- _WORK INSTRUCTION_: If a line in the listing includes the word "return", copy it out.

*** Opening RECORDS ***

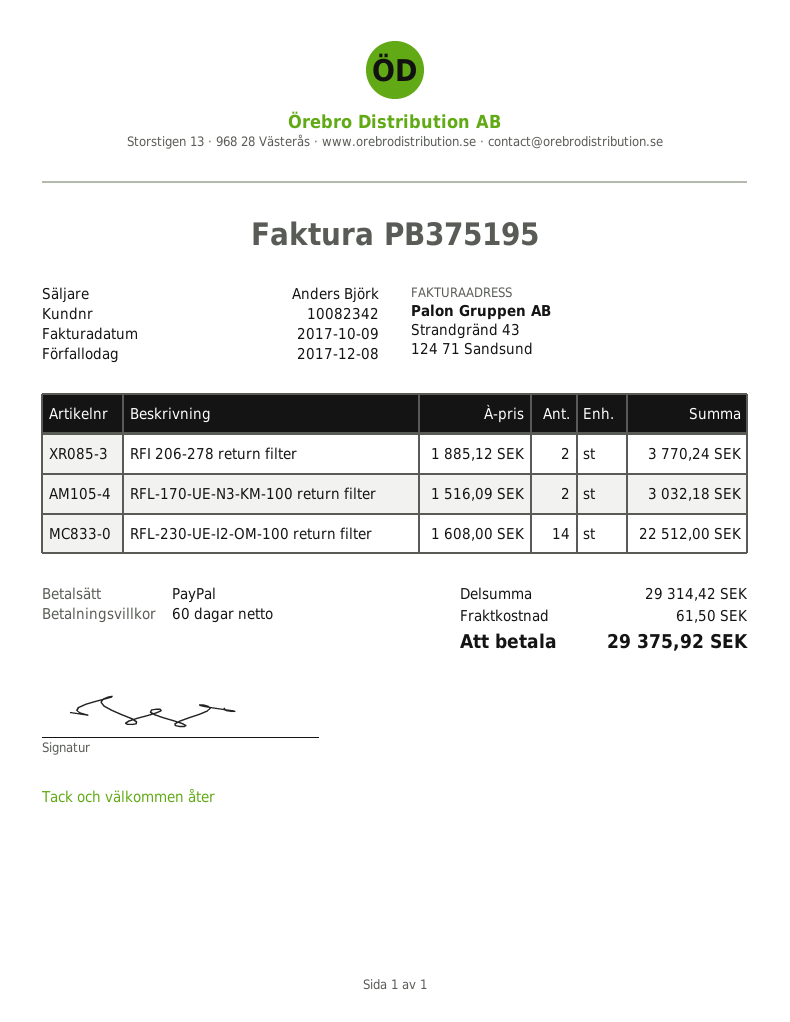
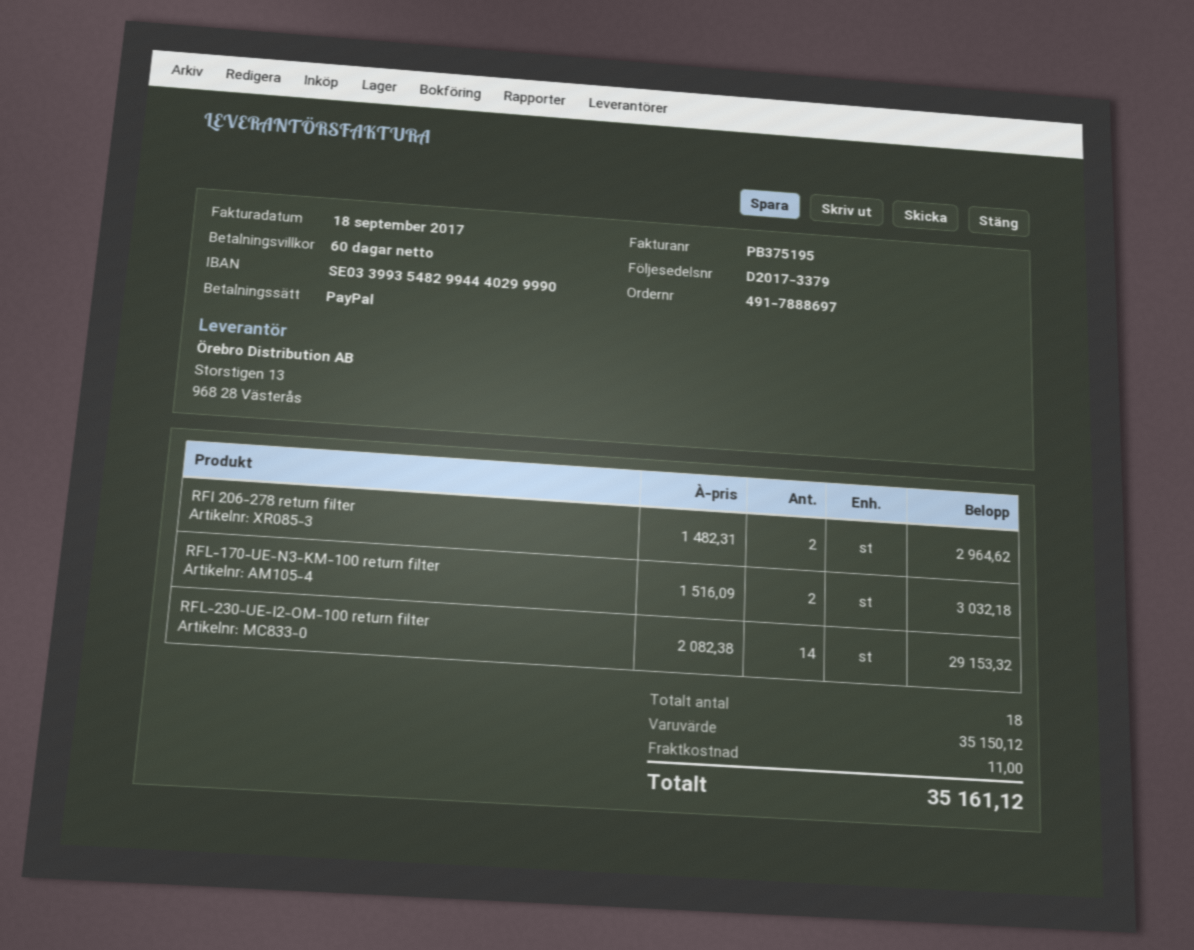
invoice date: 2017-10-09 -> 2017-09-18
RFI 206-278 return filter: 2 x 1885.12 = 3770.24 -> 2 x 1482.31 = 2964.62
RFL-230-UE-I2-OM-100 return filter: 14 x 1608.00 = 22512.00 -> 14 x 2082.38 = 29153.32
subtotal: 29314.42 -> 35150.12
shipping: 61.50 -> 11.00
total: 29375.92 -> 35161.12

*** Closing RECORDS ***

- _EXERCISE ANSWER_:
RFI 206-278 return filter: 2 x 1885.12 = 3770.24 -> 2 x 1482.31 = 2964.62
RFL-230-UE-I2-OM-100 return filter: 14 x 1608.00 = 22512.00 -> 14 x 2082.38 = 29153.32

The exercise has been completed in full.